Daily reflections from the Bolton Circuit

Rev Hilary Howarth  – 5th August 2020

The Impossible, Possible.

One of the most inspiring people I have known is June. She’d been an occasional visitor at church, but as she got to know people and make friends, she’d started to come more often. She was a market trader and would set off for work very early in the morning. One morning she was involved in a head-on car crash. She suffered massive injuries and was very poorly. She was rushed to hospital where the doctors did their best, her wonderful family gathered round her bed and the church got together to pray for her. Gradually, she began to recover. She underwent many setbacks, had numerous operations and was constantly in pain.

“Jesus brought me through”, she’d say when I would visit her. “What can I do for him in return?” she would ask, and I have to say I didn’t really know. But she found her own way of responding to Jesus. Everyone who visited her to pray – she would pray for them. She’d ask them who they wanted prayer for and that’s what she did. She gave me money to buy holding crosses and all the nurses and doctors, cleaners, casual visitors to the ward – everyone got one. “I’m grateful for what Jesus has done for me, I can’t do a lot, but I can do this.”

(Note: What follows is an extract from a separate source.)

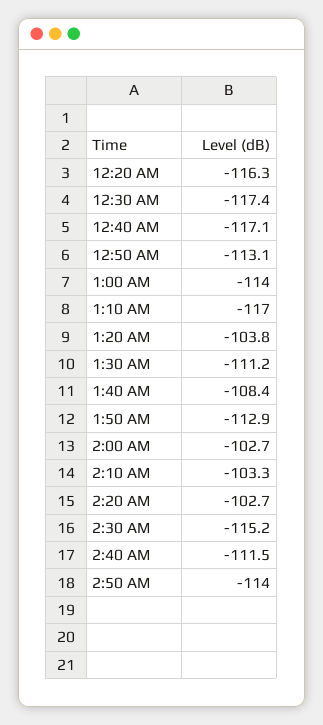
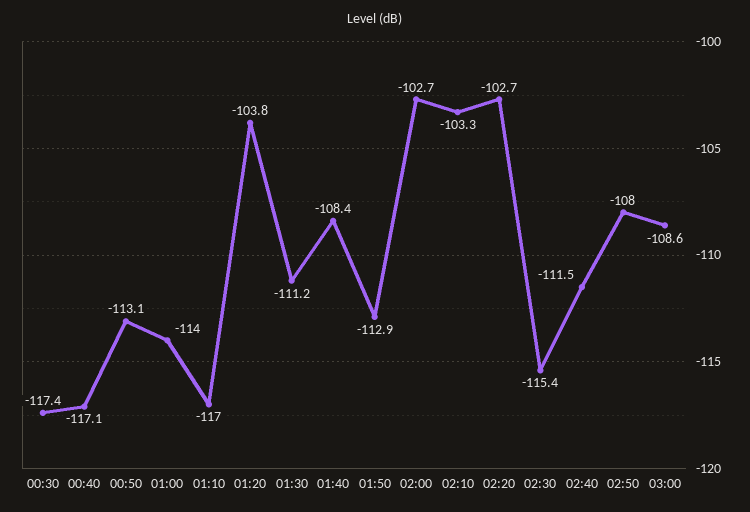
12:20 AM: -116.3 -> none
2:30 AM: -115.2 -> -115.4
2:50 AM: -114 -> -108
03:00: none -> -108.6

We have all probably at some point in our lives asked ourselves “what difference can anything I do make to someone else’s life?” Have you ever asked yourself “what contribution can I make to God’s kingdom”? And really if we are realistic there are very few of us who can make a very big difference, but the feeding of the 5,000 illustrates what happens when God takes what seems to be very little and turns it into something great.

John 6:5-9 Jesus looked up and saw a large crowd coming toward him. So he said to Philip, “Where can we buy bread for these people to eat?” He asked this only to test Philip. He already knew what he was going to do. Philip answered him, “Suppose we were able to buy enough bread for each person to have just a bite. That would take more than half a year’s pay!” Another of his disciples spoke up. He said, “Here is a boy with five small loaves of barley bread. He also has two small fish. But how far will that go in such a large crowd?”

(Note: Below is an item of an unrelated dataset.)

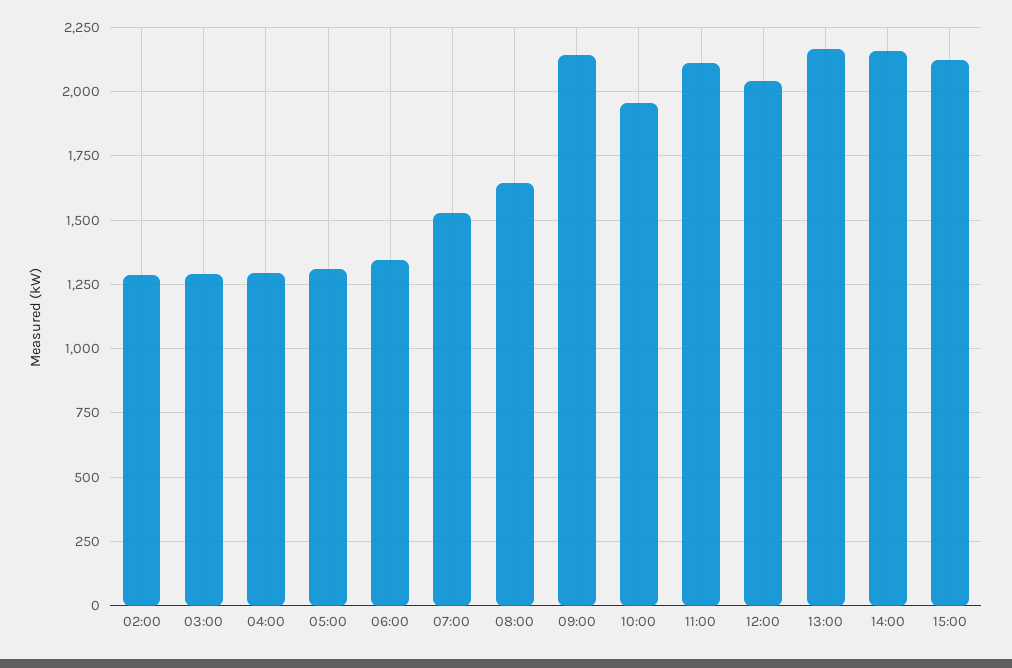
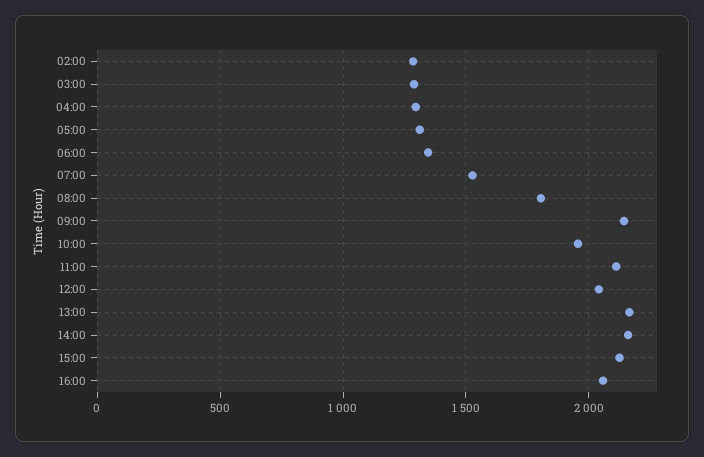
08:00: 1650 -> 1800
16:00: none -> 2050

When we say “I can’t do this” or “it’s impossible”? Have we forgotten that we’re dealing with God who is the God who can do the impossible? The disciples underestimated Jesus, in his hands what was given in a spirit of generosity was taken and blessed and fed at least 4,999 people more than it had been prepared for. God is able to take an apparently inadequate response and use it in a way that defies human understanding. The young boy could so easily have reasoned that his loaves and fishes could achieve nothing among so many, but he didn’t, instead he offered them to Jesus. So, what holds us back from taking what we have and making our own response?

You may have heard the story of the little boy walking along a beach. During the night thousands of starfish are washed up on the beach. The little boy is taking one starfish at a time and throwing it back into the water. A man walking along the beach laughs at the child “Why are you bothering, you’re not going to make much difference?” “Maybe not,” says the little boy “but I’m making a difference to this one.”

We may feel that we haven’t very much to offer, or barely make a difference, or we’re not good enough to do anything for God. We offer what little we can, God takes it and works with it – and we can see amazing results – just like the boy with his bread and fish. A little in God’s hands can achieve more than we can ever imagine.

Prayer: Lord, give me a spirit of generosity that puts all I have and I all I am into your hands, however inadequate it may seem, then may I see you at work when I see what can be achieved when you and I work together in your kingdom. Amen.